### ASSIGNMENT:
In the copy you make of the entries, no picture should appear, and every word must match.

[PROVIDED MATERIAL Boundary: Start]

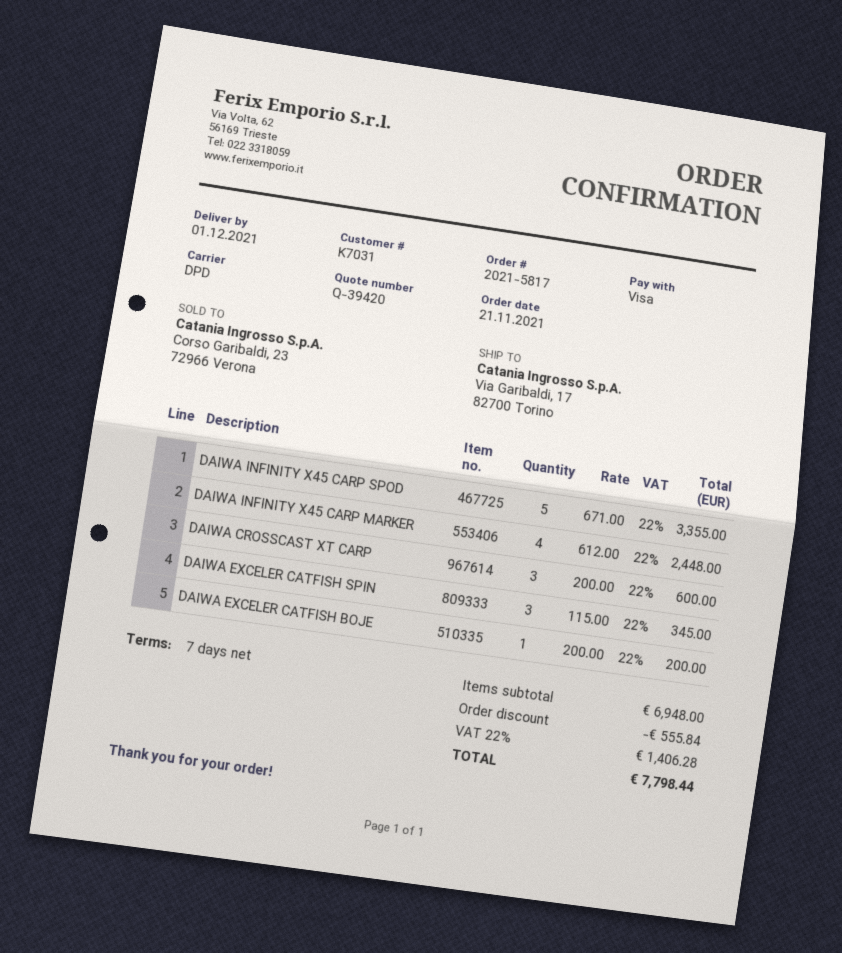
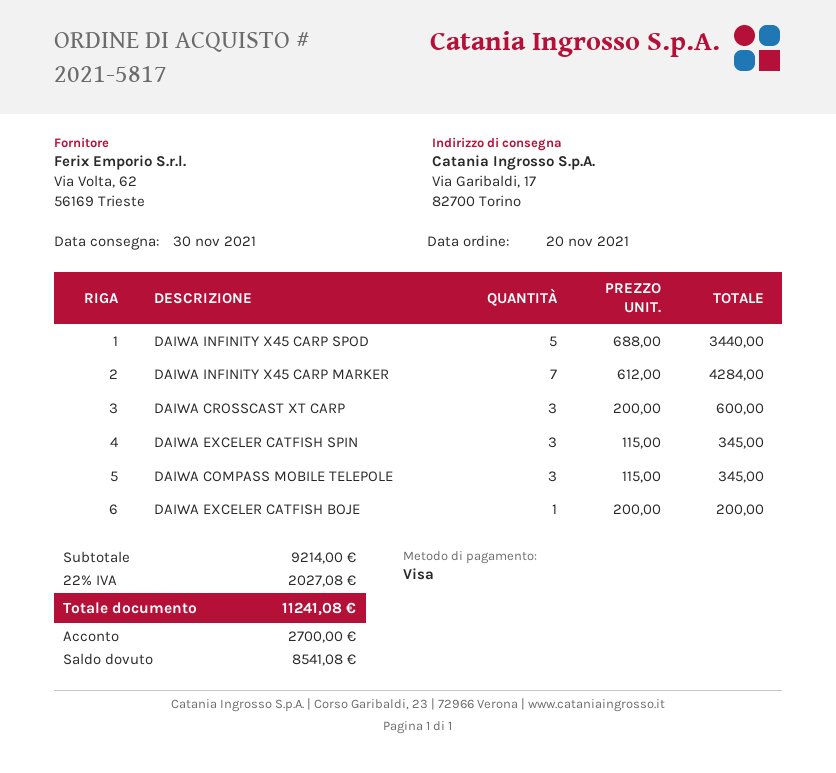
order date: 2021-11-21 -> 2021-11-20
delivery date: 2021-12-01 -> 2021-11-30
DAIWA INFINITY X45 CARP SPOD: 5 x 671.00 = 3355.00 -> 5 x 688.00 = 3440.00
DAIWA INFINITY X45 CARP MARKER: 4 x 612.00 = 2448.00 -> 7 x 612.00 = 4284.00
DAIWA COMPASS MOBILE TELEPOLE: none -> 3 x 115.00 = 345.00
subtotal: 6948.00 -> 9214.00
discount: 555.84 -> none
tax: 22% = 1406.28 -> 22% = 2027.08
total: 7798.44 -> 11241.08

[PROVIDED MATERIAL Boundary: End]

### COMPLETED EXERCISE:
order date: 2021-11-21 -> 2021-11-20
delivery date: 2021-12-01 -> 2021-11-30
DAIWA INFINITY X45 CARP SPOD: 5 x 671.00 = 3355.00 -> 5 x 688.00 = 3440.00
DAIWA INFINITY X45 CARP MARKER: 4 x 612.00 = 2448.00 -> 7 x 612.00 = 4284.00
DAIWA COMPASS MOBILE TELEPOLE: none -> 3 x 115.00 = 345.00
subtotal: 6948.00 -> 9214.00
discount: 555.84 -> none
tax: 22% = 1406.28 -> 22% = 2027.08
total: 7798.44 -> 11241.08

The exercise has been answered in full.